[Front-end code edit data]

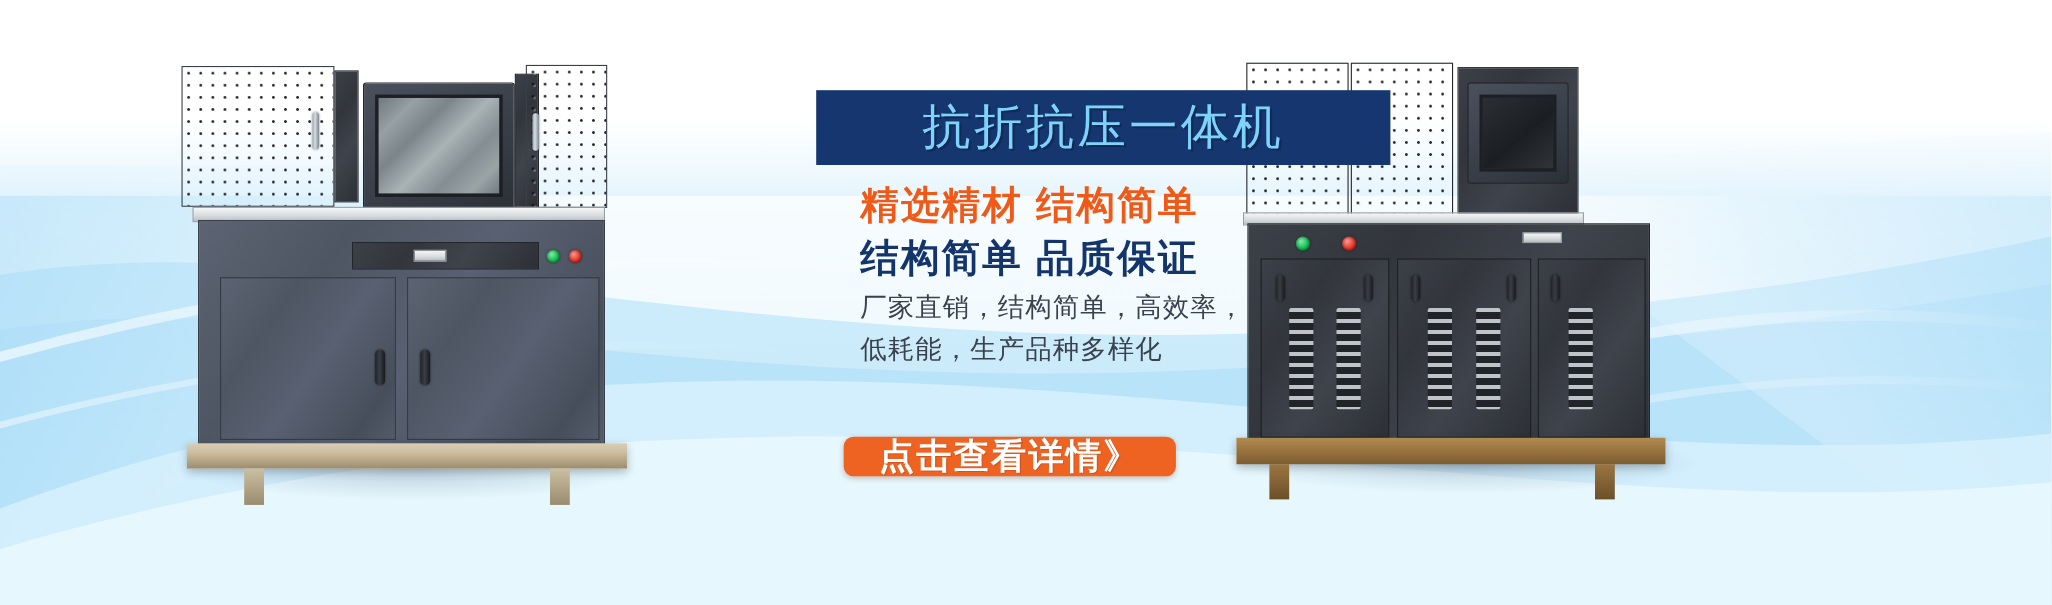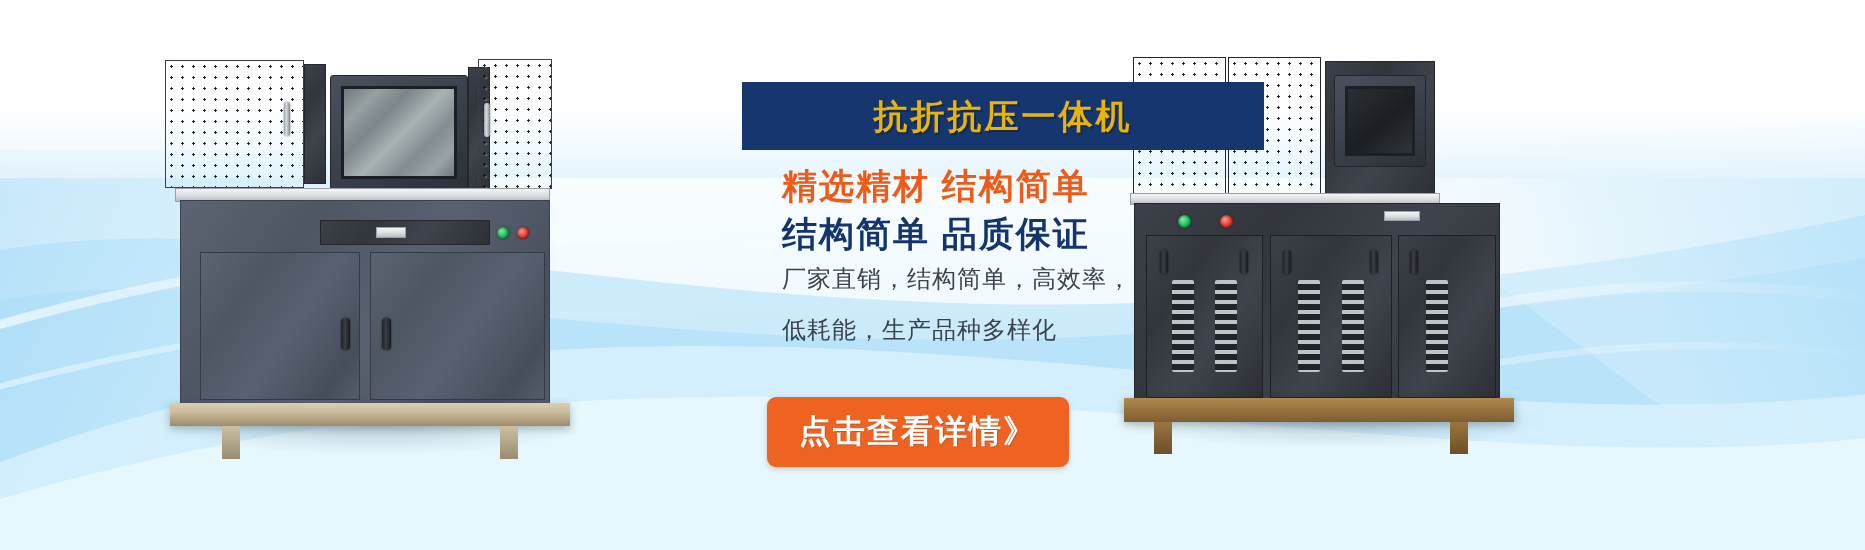--- a/index.html
+++ b/index.html
@@ -87,42 +87,42 @@
   }
 
   
   .copy{position:absolute;left:0;top:0;}
   .title-bar{
     position:absolute;left:742px;top:82px;width:522px;height:68px;
     background:#15366e;
     display:flex;align-items:center;justify-content:center;
   }
   .title-text{
-    color:#eab308;font-size:34px;font-weight:bold;letter-spacing:3px;
+    color:#7dd3fc;font-size:44px;font-weight:normal;letter-spacing:3px;
     line-height:1;white-space:nowrap;
     text-shadow:2px 2px 0 rgba(0,0,0,.22);
   }
   .line-orange{
     position:absolute;left:782px;top:163px;
     color:#ef5a18;font-size:35px;font-weight:bold;letter-spacing:2px;white-space:nowrap;
   }
   .line-navy{
     position:absolute;left:782px;top:211px;
     color:#13356c;font-size:35px;font-weight:bold;letter-spacing:2px;white-space:nowrap;
   }
   .line-small-1{
     position:absolute;left:782px;top:263px;
     color:#39424d;font-size:24px;letter-spacing:1px;white-space:nowrap;
   }
   .line-small-2{
-    position:absolute;left:782px;top:314px;
+    position:absolute;left:782px;top:301px;
     color:#39424d;font-size:24px;letter-spacing:1px;white-space:nowrap;
   }
   .cta{
-    position:absolute;left:767px;top:397px;width:302px;height:70px;
+    position:absolute;left:767px;top:397px;width:302px;height:36px;
     background:#ee6322;border:none;border-radius:9px;cursor:pointer;
     display:flex;align-items:center;justify-content:center;
     box-shadow:0 2px 5px rgba(120,60,20,.25);
     padding:0;
   }
   .cta-text{
     color:#ffffff;font-size:32px;font-weight:bold;letter-spacing:2px;white-space:nowrap;
     text-shadow:1px 1px 0 rgba(150,60,15,.35);
     font-family:"Liberation Sans","DejaVu Sans",sans-serif;
   }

[THE PROBLEM]
Each line that includes the string "width" should be copied from the data.

[REPLY TO THE EXERCISE]
     position:absolute;left:742px;top:82px;width:522px;height:68px;
-    position:absolute;left:767px;top:397px;width:302px;height:70px;
+    position:absolute;left:767px;top:397px;width:302px;height:36px;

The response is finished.